What is needed —
Using the records that follow, reproduce exactly the lines starting at the line containing "align-items: flex-end ->" and ending at the line containing "<div> <span>LS: 1.00". Include both end lines and no pictures.

Data shown —
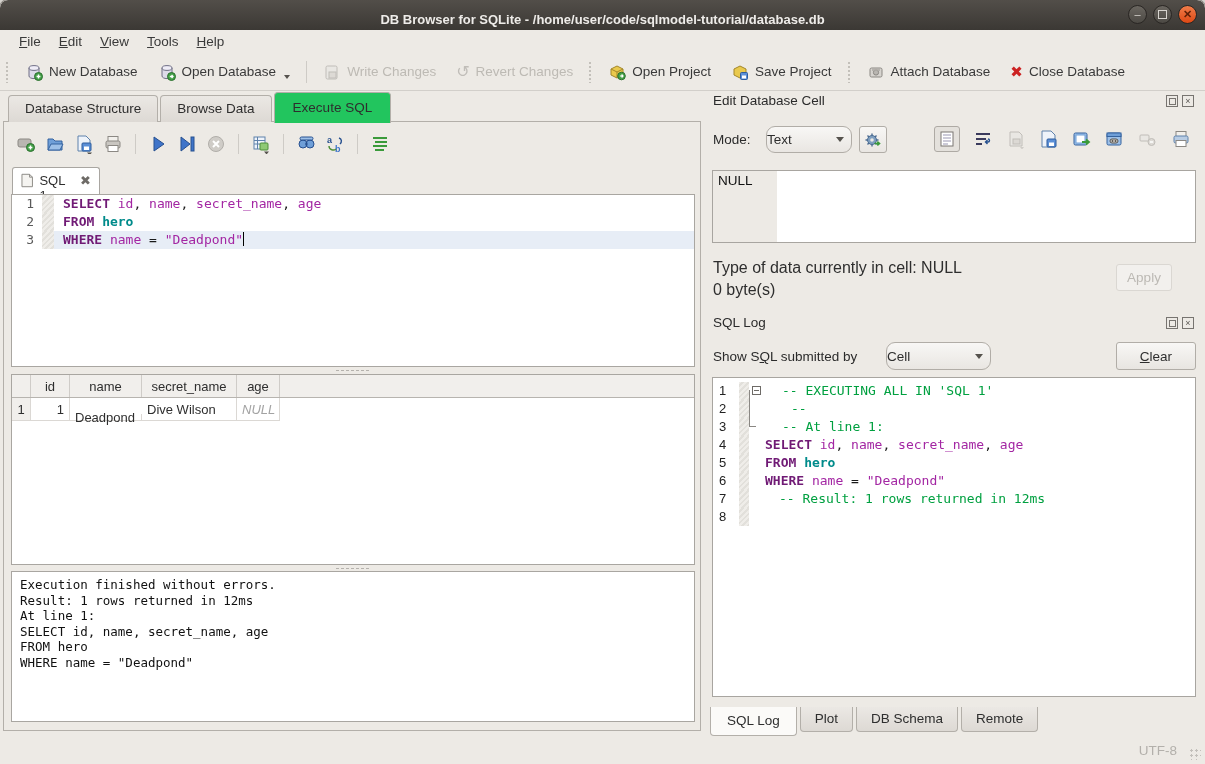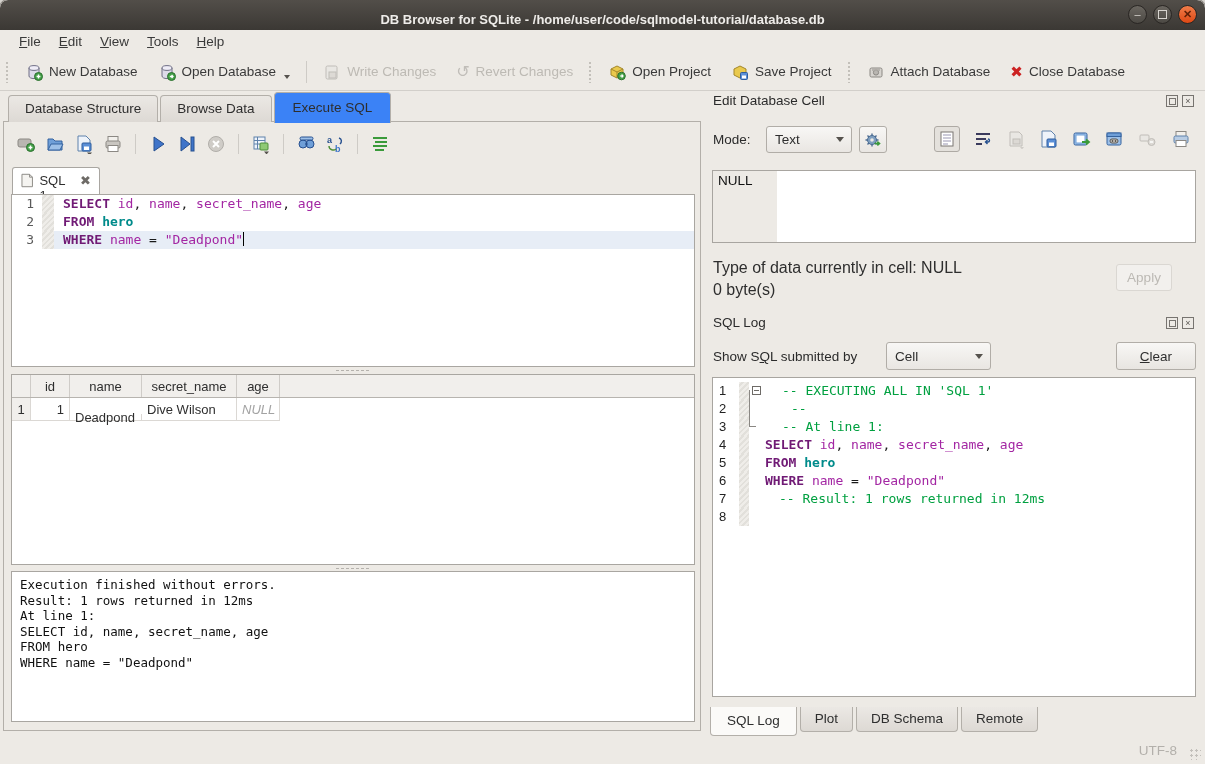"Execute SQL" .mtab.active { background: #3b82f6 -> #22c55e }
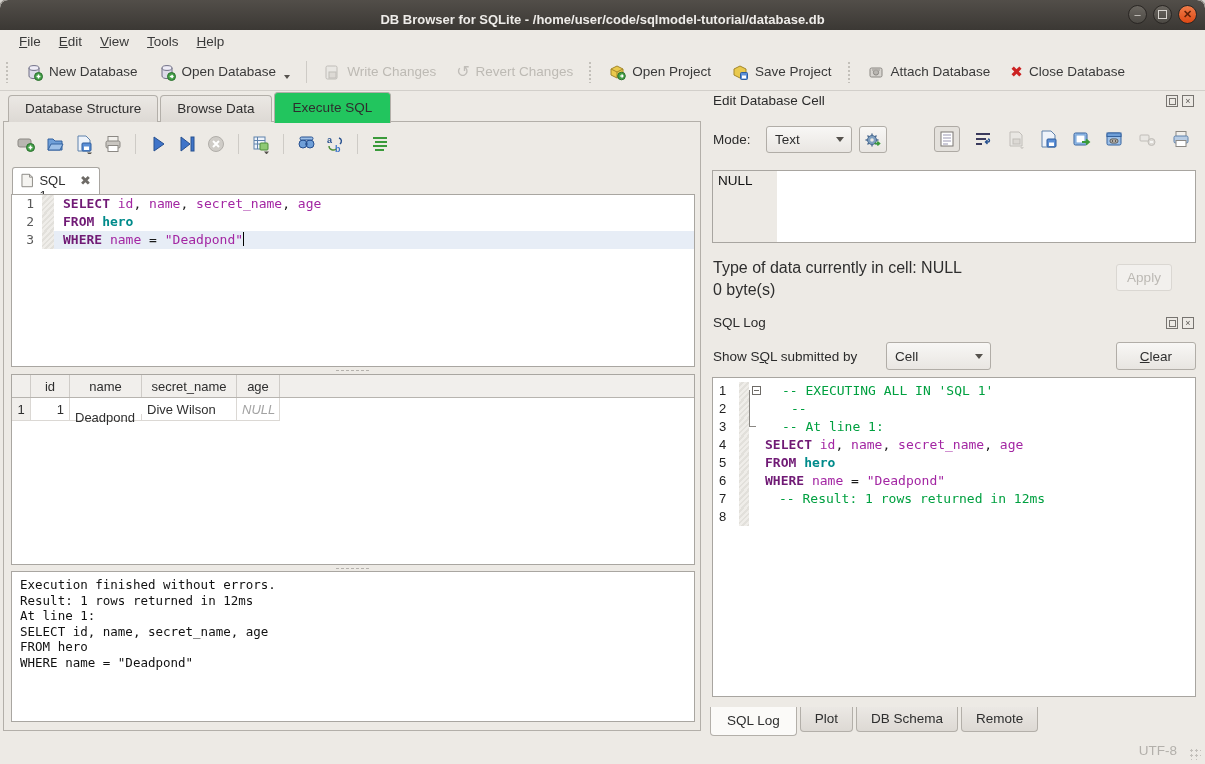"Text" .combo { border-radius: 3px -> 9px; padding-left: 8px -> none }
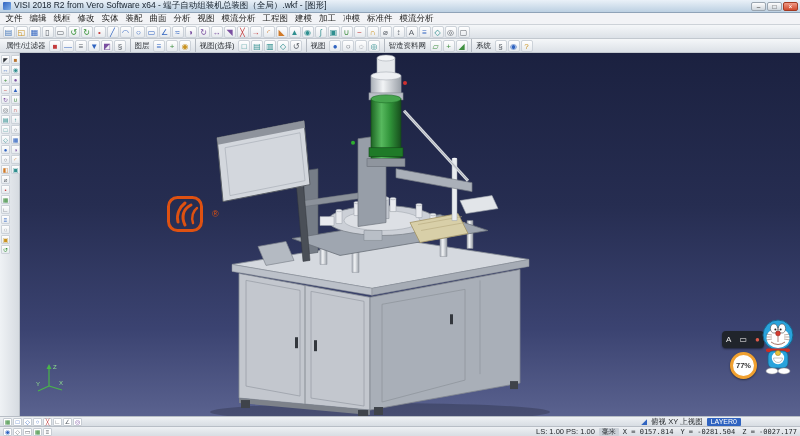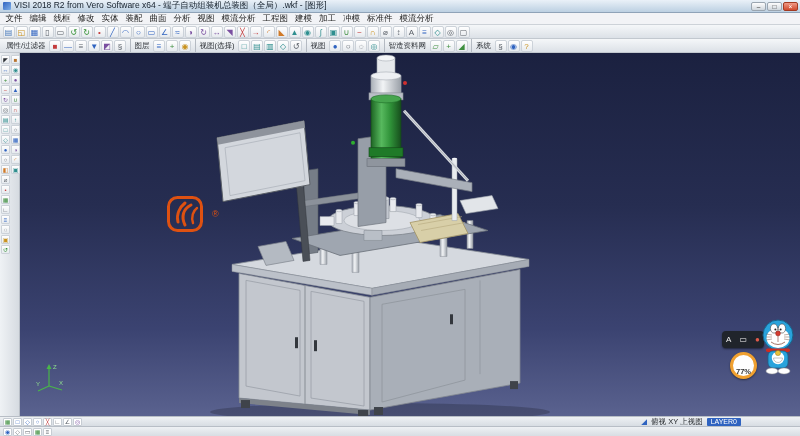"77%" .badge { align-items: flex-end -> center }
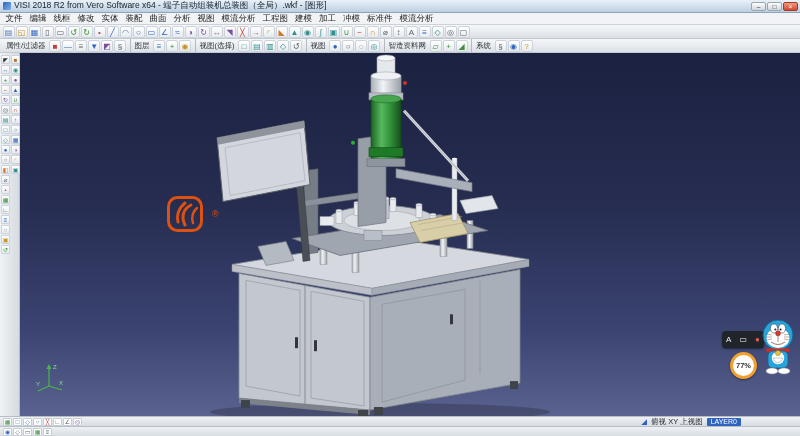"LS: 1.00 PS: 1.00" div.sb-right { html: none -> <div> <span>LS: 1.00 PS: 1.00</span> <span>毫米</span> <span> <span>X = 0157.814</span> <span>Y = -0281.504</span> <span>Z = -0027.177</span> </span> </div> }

...

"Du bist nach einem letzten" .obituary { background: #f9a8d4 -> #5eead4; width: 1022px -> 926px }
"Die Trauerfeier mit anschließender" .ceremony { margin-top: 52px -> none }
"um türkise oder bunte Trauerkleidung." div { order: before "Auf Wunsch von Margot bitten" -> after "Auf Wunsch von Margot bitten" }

--

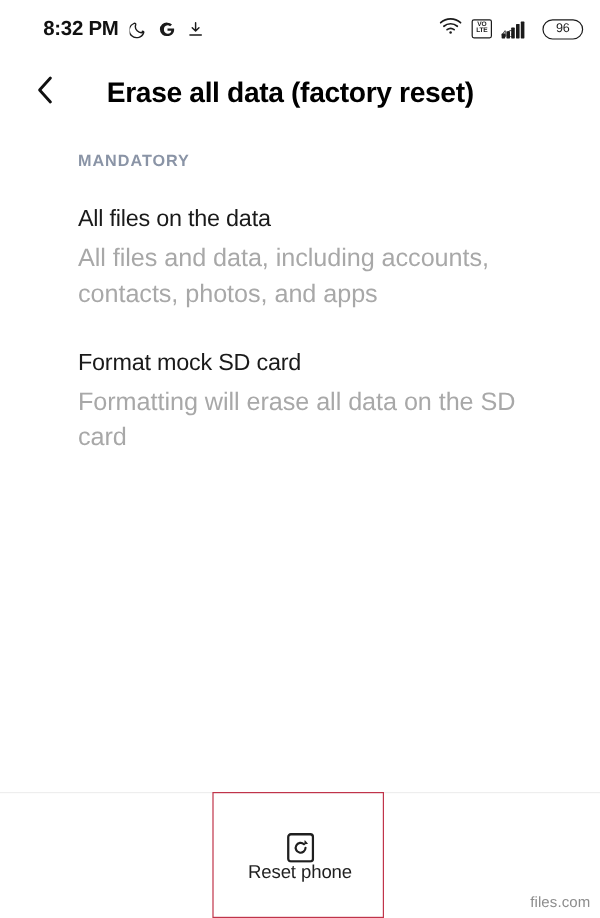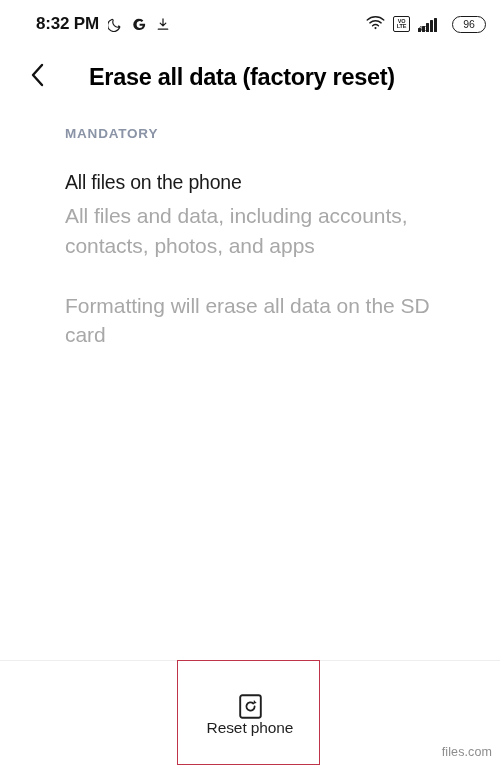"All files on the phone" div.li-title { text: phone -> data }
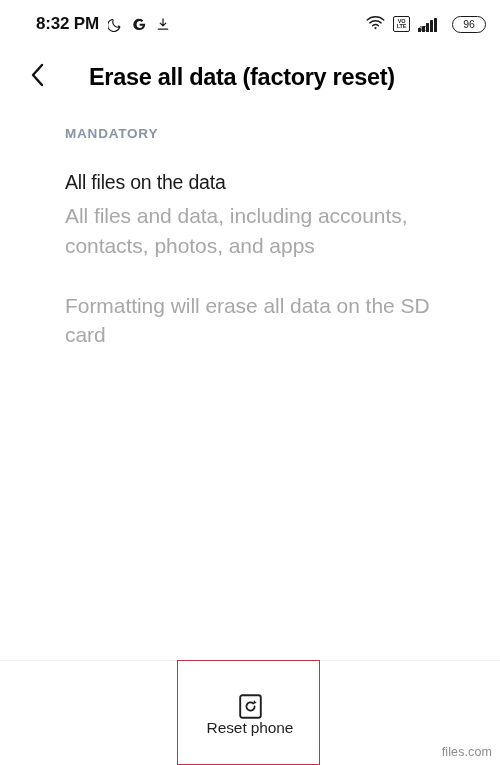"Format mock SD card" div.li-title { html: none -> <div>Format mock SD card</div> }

Solution to this problem —
"77%" .badge { align-items: flex-end -> center }
"LS: 1.00 PS: 1.00" div.sb-right { html: none -> <div> <span>LS: 1.00 PS: 1.00</span> <span>毫米</span> <span> <span>X = 0157.814</span> <span>Y = -0281.504</span> <span>Z = -0027.177</span> </span> </div> }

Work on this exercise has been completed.